* Task description
Among the records that follow, count the lines where "Gardenia" appears, and state the count by itself.

[[ Source material, beginning ]]

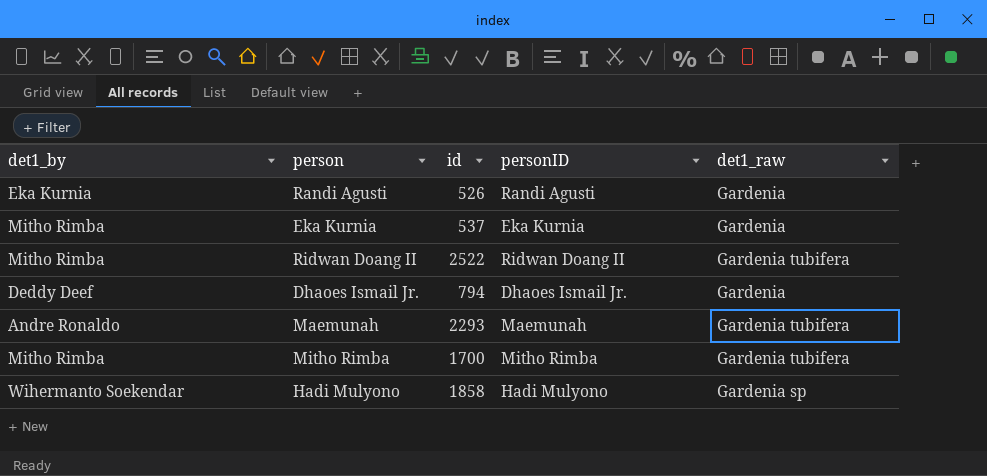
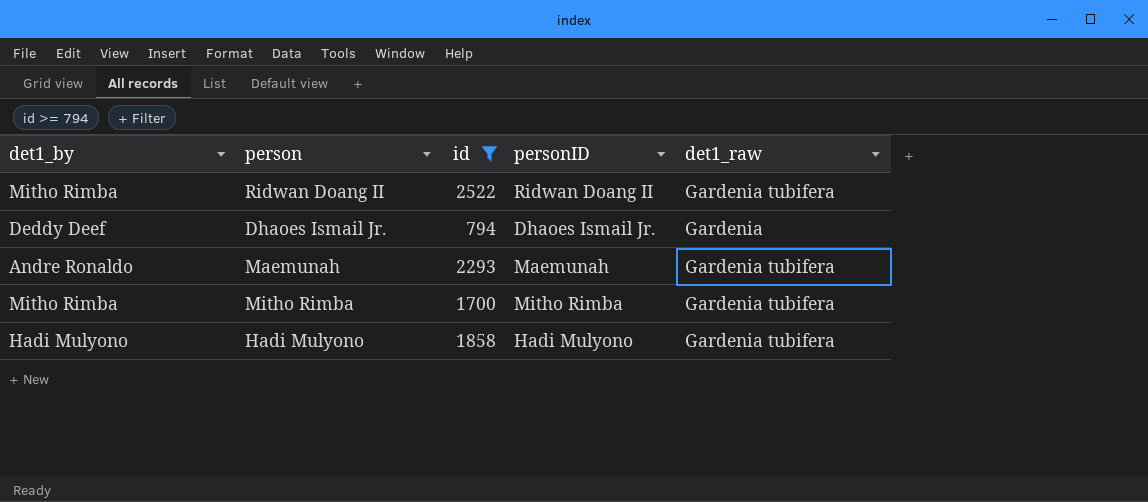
filter: none -> id >= 794
Hadi Mulyono | det1_by: Wihermanto Soekendar -> Hadi Mulyono
Hadi Mulyono | det1_raw: Gardenia sp -> Gardenia tubifera

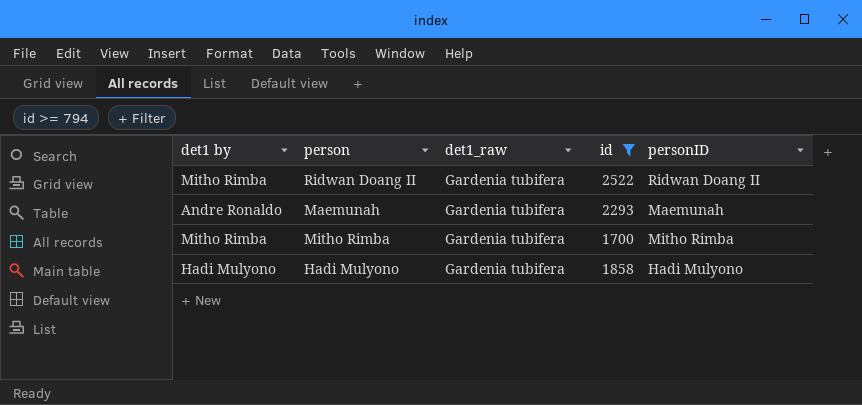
column name: det1_by -> det1 by
column det1_raw | position: 5 -> 3
row Dhaoes Ismail Jr.: Deddy Deef | 794 | Dhaoes Ismail Jr. | Gardenia -> none

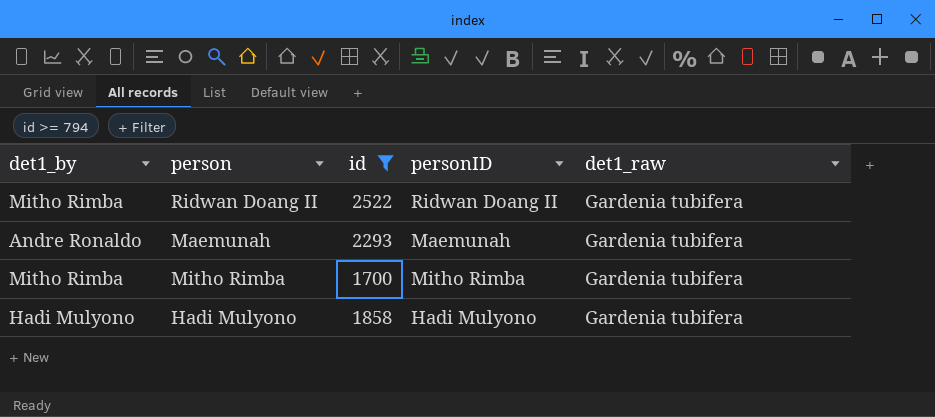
column name: det1 by -> det1_by
column det1_raw | position: 3 -> 5

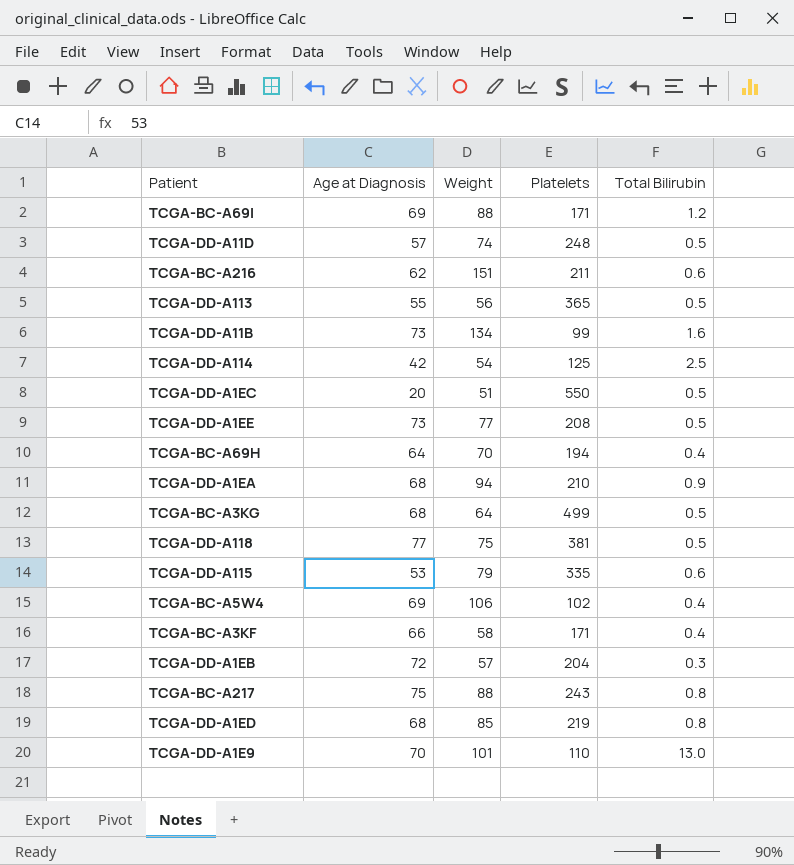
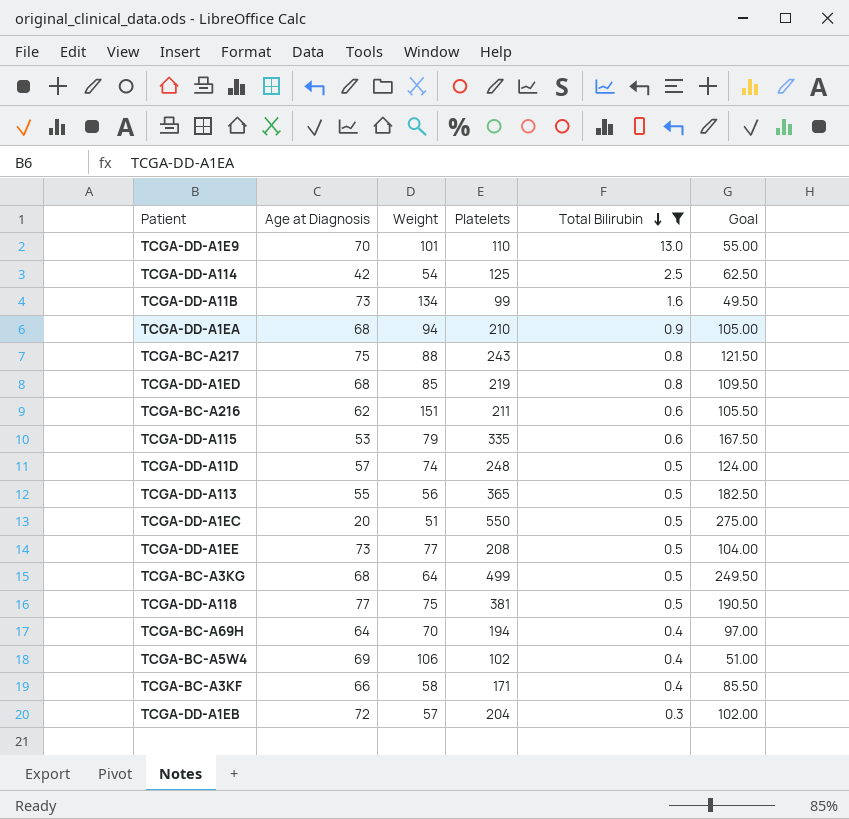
filter: none -> Total Bilirubin != 1.2
row order: none -> Total Bilirubin descending
column Goal | formula: none -> [Platelets] * 0.5

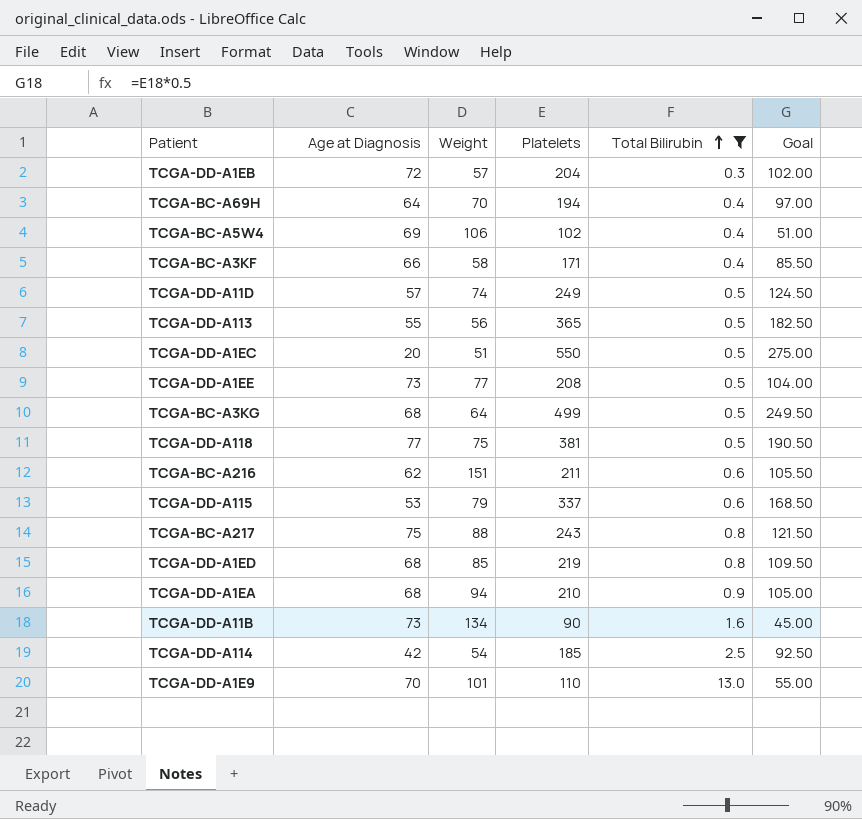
row order: Total Bilirubin descending -> Total Bilirubin ascending
TCGA-DD-A11D | Platelets: 248 -> 249
TCGA-DD-A11D | Goal: 124.00 -> 124.50
TCGA-DD-A115 | Platelets: 335 -> 337
TCGA-DD-A115 | Goal: 167.50 -> 168.50
TCGA-DD-A11B | Platelets: 99 -> 90
TCGA-DD-A11B | Goal: 49.50 -> 45.00
TCGA-DD-A114 | Platelets: 125 -> 185
TCGA-DD-A114 | Goal: 62.50 -> 92.50

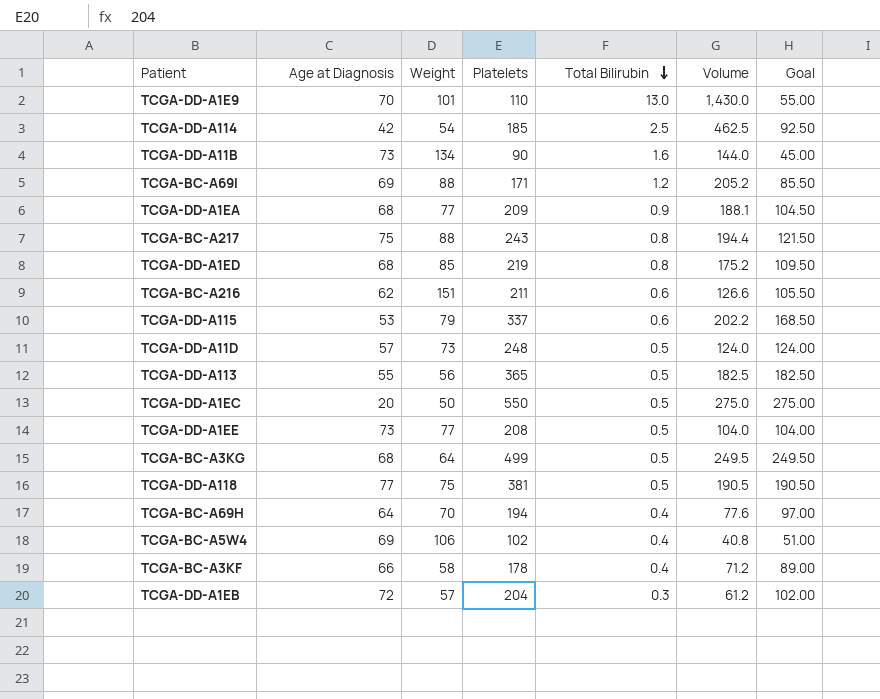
filter: Total Bilirubin != 1.2 -> none
row order: Total Bilirubin ascending -> Total Bilirubin descending
column Volume | formula: none -> [Platelets] * [Total Bilirubin]
TCGA-DD-A1EA | Weight: 94 -> 77
TCGA-DD-A1EA | Platelets: 210 -> 209
TCGA-DD-A1EA | Goal: 105.00 -> 104.50
TCGA-DD-A11D | Weight: 74 -> 73
TCGA-DD-A11D | Platelets: 249 -> 248
TCGA-DD-A11D | Goal: 124.50 -> 124.00
TCGA-DD-A1EC | Weight: 51 -> 50
TCGA-BC-A3KF | Platelets: 171 -> 178
TCGA-BC-A3KF | Goal: 85.50 -> 89.00

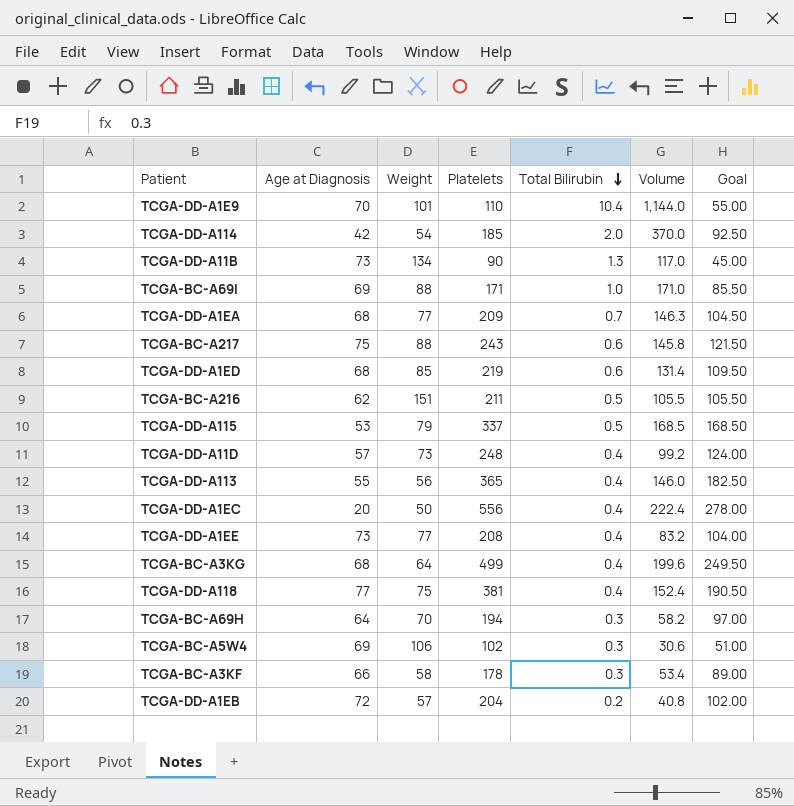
TCGA-DD-A1E9 | Total Bilirubin: 13.0 -> 10.4
TCGA-DD-A1E9 | Volume: 1,430.0 -> 1,144.0
TCGA-DD-A114 | Total Bilirubin: 2.5 -> 2.0
TCGA-DD-A114 | Volume: 462.5 -> 370.0
TCGA-DD-A11B | Total Bilirubin: 1.6 -> 1.3
TCGA-DD-A11B | Volume: 144.0 -> 117.0
TCGA-BC-A69I | Total Bilirubin: 1.2 -> 1.0
TCGA-BC-A69I | Volume: 205.2 -> 171.0
TCGA-DD-A1EA | Total Bilirubin: 0.9 -> 0.7
TCGA-DD-A1EA | Volume: 188.1 -> 146.3
TCGA-BC-A217 | Total Bilirubin: 0.8 -> 0.6
TCGA-BC-A217 | Volume: 194.4 -> 145.8
TCGA-DD-A1ED | Total Bilirubin: 0.8 -> 0.6
TCGA-DD-A1ED | Volume: 175.2 -> 131.4
TCGA-BC-A216 | Total Bilirubin: 0.6 -> 0.5
TCGA-BC-A216 | Volume: 126.6 -> 105.5
TCGA-DD-A115 | Total Bilirubin: 0.6 -> 0.5
TCGA-DD-A115 | Volume: 202.2 -> 168.5
TCGA-DD-A11D | Total Bilirubin: 0.5 -> 0.4
TCGA-DD-A11D | Volume: 124.0 -> 99.2
TCGA-DD-A113 | Total Bilirubin: 0.5 -> 0.4
TCGA-DD-A113 | Volume: 182.5 -> 146.0
TCGA-DD-A1EC | Platelets: 550 -> 556
TCGA-DD-A1EC | Total Bilirubin: 0.5 -> 0.4
TCGA-DD-A1EC | Volume: 275.0 -> 222.4
TCGA-DD-A1EC | Goal: 275.00 -> 278.00
TCGA-DD-A1EE | Total Bilirubin: 0.5 -> 0.4
TCGA-DD-A1EE | Volume: 104.0 -> 83.2
TCGA-BC-A3KG | Total Bilirubin: 0.5 -> 0.4
TCGA-BC-A3KG | Volume: 249.5 -> 199.6
TCGA-DD-A118 | Total Bilirubin: 0.5 -> 0.4
TCGA-DD-A118 | Volume: 190.5 -> 152.4
TCGA-BC-A69H | Total Bilirubin: 0.4 -> 0.3
TCGA-BC-A69H | Volume: 77.6 -> 58.2
TCGA-BC-A5W4 | Total Bilirubin: 0.4 -> 0.3
TCGA-BC-A5W4 | Volume: 40.8 -> 30.6
TCGA-BC-A3KF | Total Bilirubin: 0.4 -> 0.3
TCGA-BC-A3KF | Volume: 71.2 -> 53.4
TCGA-DD-A1EB | Total Bilirubin: 0.3 -> 0.2
TCGA-DD-A1EB | Volume: 61.2 -> 40.8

[[ Source material, end ]]

* Your solution
2